OK, so the the shares aren't likely worth very much.

> He says he doesn't have a forecast for this year's profits.

> Based on his forecast $600k in revenue and a market-sector average of 6%
> profit, he estimates $36k profit this year, and thus a valuation of $72k,
> making my 3% worth $2160.

Well, it kind of seems like he does. That said, his math is voodoo math. He
can pretty much make it say whatever number he wants it to say.

> I don't think the company will get bought by Google,...

So your shares will not be like lottery winnings, and anything you make will
most likely not be life-changing money.

> but I think they have the potential to make $100k-$200k a year on their
> current track

$100k-$200k is a salary, not profits that you will see any part of.

This is the bit of the story that I want to emphasize. You have a minority
stake in a small business (not what most would call a "start up"). It is
trivially easy for the majority owner(s) to make decisions such that you will
never see any distribution of profits. They can bump up their salaries, they
can give themselves bonuses, they can go on team-building retreats to Cancun
-- the ways that they can legitimately spend any potential profits is mind-
numbing. When you're talking about $100k-$200k of "profits", you have to
expect that your share of that will round to $0.

> If the founder wasn't asking to buy me out I'd probably just sit on my
> shares.

After reading my comment, I would like to ask why (serious question). I think
your trying to optimize something that very far out of your sphere of
influence. To be honest, the value of the time that you have spent thinking
about this is probably worth more than any reasonable market value.

If I were you, I would do something like counteroffer $10k while fluffing they
guy's ego, expect to negotiate down to ~$5k (depending on your negotiation
skills), but take whatever I can get. You should fully expect that something
will happen that will benefit the new owners of your shares -- maybe an
acquihire, maybe a big contract, maybe VC funding. Whatever it is, just let it
go. You were never going to see any of that money anyway.
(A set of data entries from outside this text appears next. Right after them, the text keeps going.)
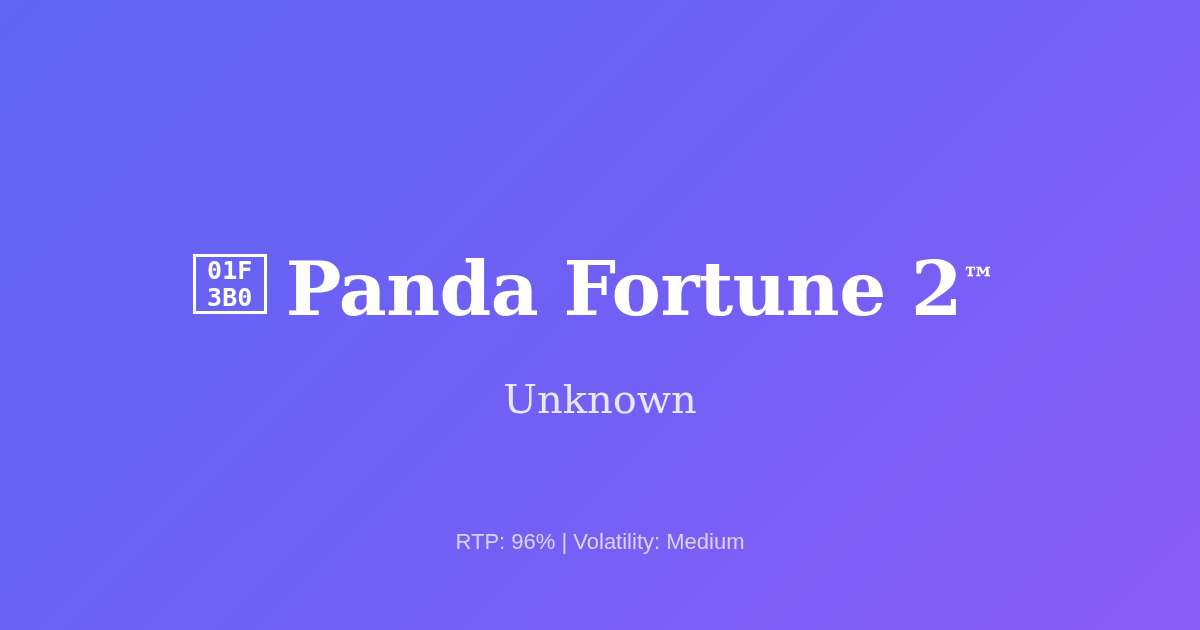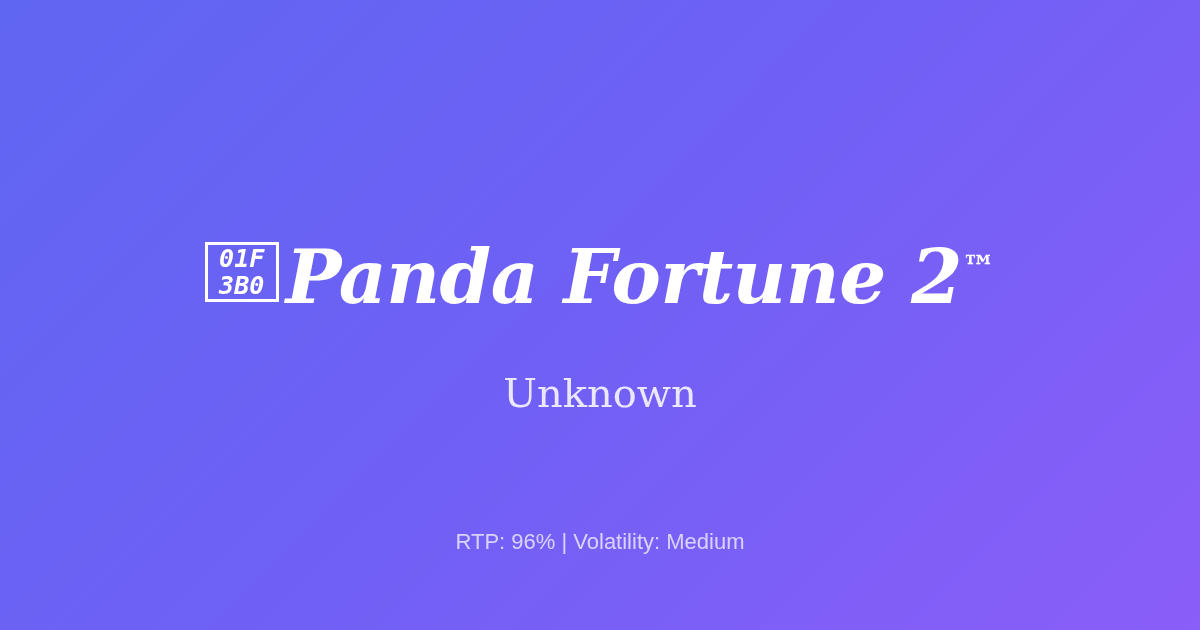--- a/index.html
+++ b/index.html
@@ -32,21 +32,20 @@
     position: absolute;
     left: 0;
     right: 0;
     top: 228px;
     display: flex;
     align-items: center;
     justify-content: center;
     gap: 7px;
     padding: 0 32px;
     box-sizing: border-box;
-    font-style: italic;
   }
 
   .emoji-tofu {
     flex: 0 0 auto;
     width: 74px;
     height: 60px;
     box-sizing: border-box;
     border: 3px solid #ffffff;
     display: flex;
     flex-direction: column;
@@ -69,42 +68,42 @@
   }
 
   .title-text {
     font-family: "DejaVu Serif", "Liberation Serif", serif;
     font-weight: 700;
     font-size: 74px;
     line-height: 80px;
     color: #ffffff;
     white-space: nowrap;
     letter-spacing: -0.5px;
-    margin: 0;
+    margin: 12px;
   }
 
   .title-text .tm {
     font-size: 0.45em;
     vertical-align: 0.72em;
     letter-spacing: 0;
   }
 
   
   .subtitle {
     position: absolute;
     left: 0;
     right: 0;
     top: 360px;
     text-align: center;
     font-family: "DejaVu Serif", "Liberation Serif", serif;
     font-weight: 400;
     font-size: 40px;
     line-height: 50px;
     color: rgba(255, 255, 255, 0.85);
-    margin: 8px;
+    margin: 14px;
     padding: 0 40px;
     box-sizing: border-box;
     white-space: nowrap;
   }
 
   
   .meta {
     position: absolute;
     left: 0;
     right: 0;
If you don't like the guy or you just don't like the situation, figure out
what number below which you will gain more psychological value by not selling.
Whatever number that is, set that as your base that you will not go below, and
expect to get that number and be happy with it. Depending on your motivation,
this might just be a dick move, or it might just be how much you're willing to
pay in opportunity cost to prove to your peers that you won't be potentially
manipulated.

For me personally, I would do what it takes to get this off of my plate. I
would want to minimize the brain cycles I spend on it. Because I like
negotiating, I would probably do the following:

\- Counteroffer $10k while complimenting him and the company and watch how he
reacts.

\- Based on his reaction, I would let him negotiate down to somewhere in the
$5k to $8k range (this really depends on the company and how well you know the
CEO).

\- I would then do the friendly walk away move as I tell him that my offer is
good for a week.

\- He will call back with a lowball offer. I will stick to my guns.

\- He will acquiesce.

\- He will also probably try to do some last minute bullshit when things are
signed. I would have a lawyer look over the paperwork before I signed
anything.

\- I would celebrate with dinner at State Bird Provisions once the money is in
the bank.

Best of luck!